Or at least it seems to me.  So "negligence" I agree doesn't cut it.  But actual fraud by the lender?! That doesn't count either?!  That seems a little off.  At least to me.

That's related to the second thing.  Where Judge Gould's opinion goes, I think, far too broadly; and, on this point, way too broadly.

Judge Gould ends his opinion by saying, essentially, that everything is by definition material.  Here's the relevant quote from the final paragraph:  "[We] hold, as a matter of law, that when a lender requests specific information in its loan applications, false responses to those specific requests are objectively material for purposes of proving fraud."

What?!  Really?

So I take out a loan application and, where it asks for my name, I write "Shaun Pat Martin," even though my middle name is actually "Patrick".  Or they ask me how long I've lived in my current house, and I write "20 years, 1 month," even though the truth is that it's been 20 years and two months.  Let's assume that none of those statements matter in the slightest to the lender:  let's say the evidence is undisputed that the lender doesn't even use my middle name when it pulls my credit and other reports (and I gave them my correct social security number anyway), so shortening my middle name couldn't make a whit of difference.  Or the missing one month of the 20 years wouldn't at all affect whether the lender would give me a loan -- which, in fact, is totally true.

The Ninth Circuit has now held that I can nonetheless be found guilty of wire fraud and sent to prison for years (if not decades), and that these meaningless statements are nonetheless "material".  On the theory that any blank that the lender puts in front of me is necessarily material "as a matter of law".  So if the lender asked me my favorite color, and I said "red" when it was really blue, that's fraud too, even though the lender put the question on there purely on a lark.

That just seems crazy to me.  As well as in stark conflict to the Supreme Court's express holding that "material" statements are only those that have a natural tendency to (or are capable of) influencing the victim.  There's no way that "red" or "Pat" has a natural tendency to influence someone, and if there's evidence -- as there would be in these situations -- that those answers in fact mean nothing to whether or not the lender makes the loan, then I honestly don't understand how these statements can at all be found to be "material" without violating Supreme Court precedent.  As well as common sense.

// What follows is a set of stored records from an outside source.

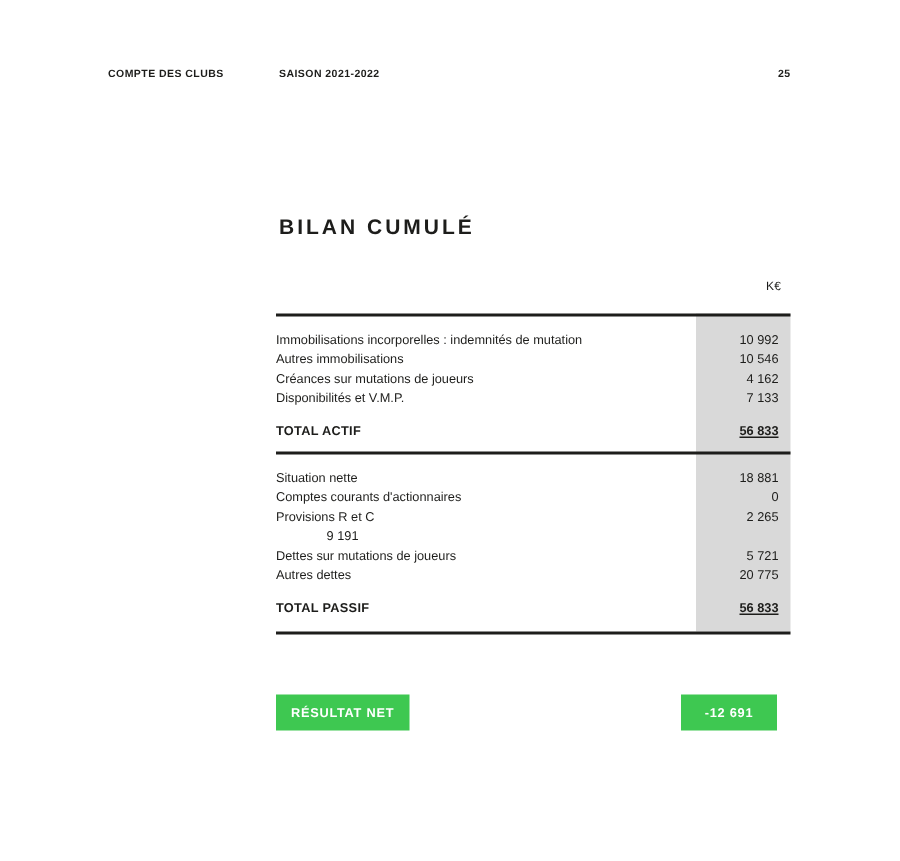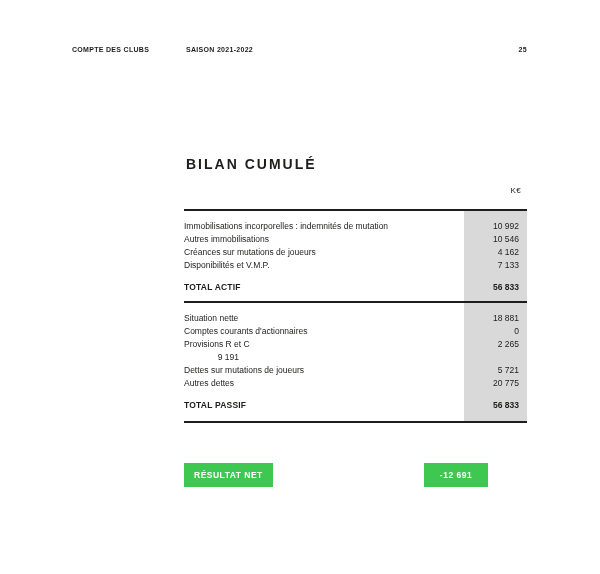"BILAN CUMULÉ" .page-title { top: 156px -> 143px }
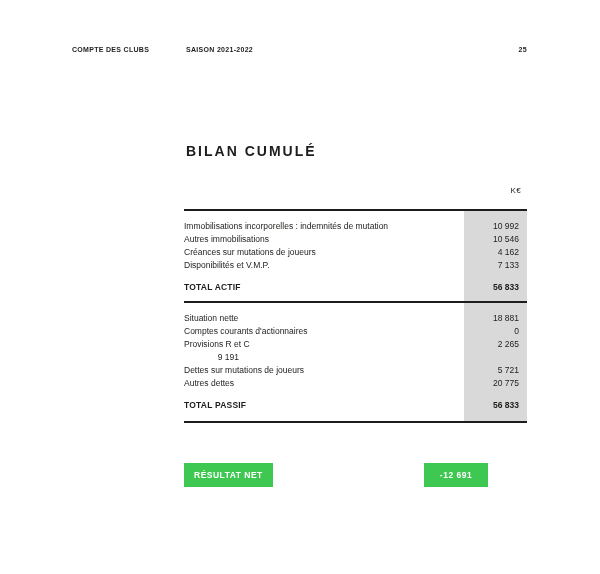"56 833" .total-row .val { text-decoration: none -> underline }
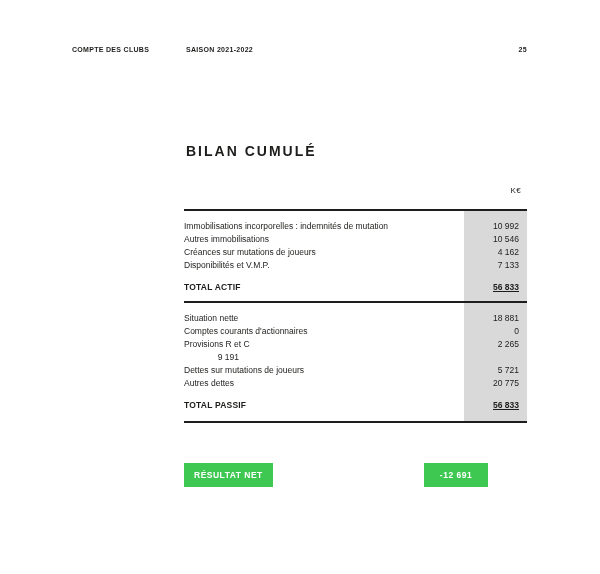"RÉSULTAT NET" .result-row { width: 304px -> 334px }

So, look, I understand that Judge Gould adopts his "bright-line" rule -- everything that someone asks is by definition material as a matter of law -- from an analogous case from the First Circuit that may seem to adopt precisely such a test.  But, as Judge Gould says, two wrongs don't make a right.  This test seems clearly wrong to me.  And if the First Circuit adopted it as well, so much the worse.  We shouldn't make the same mistake.

That's my view, anyway.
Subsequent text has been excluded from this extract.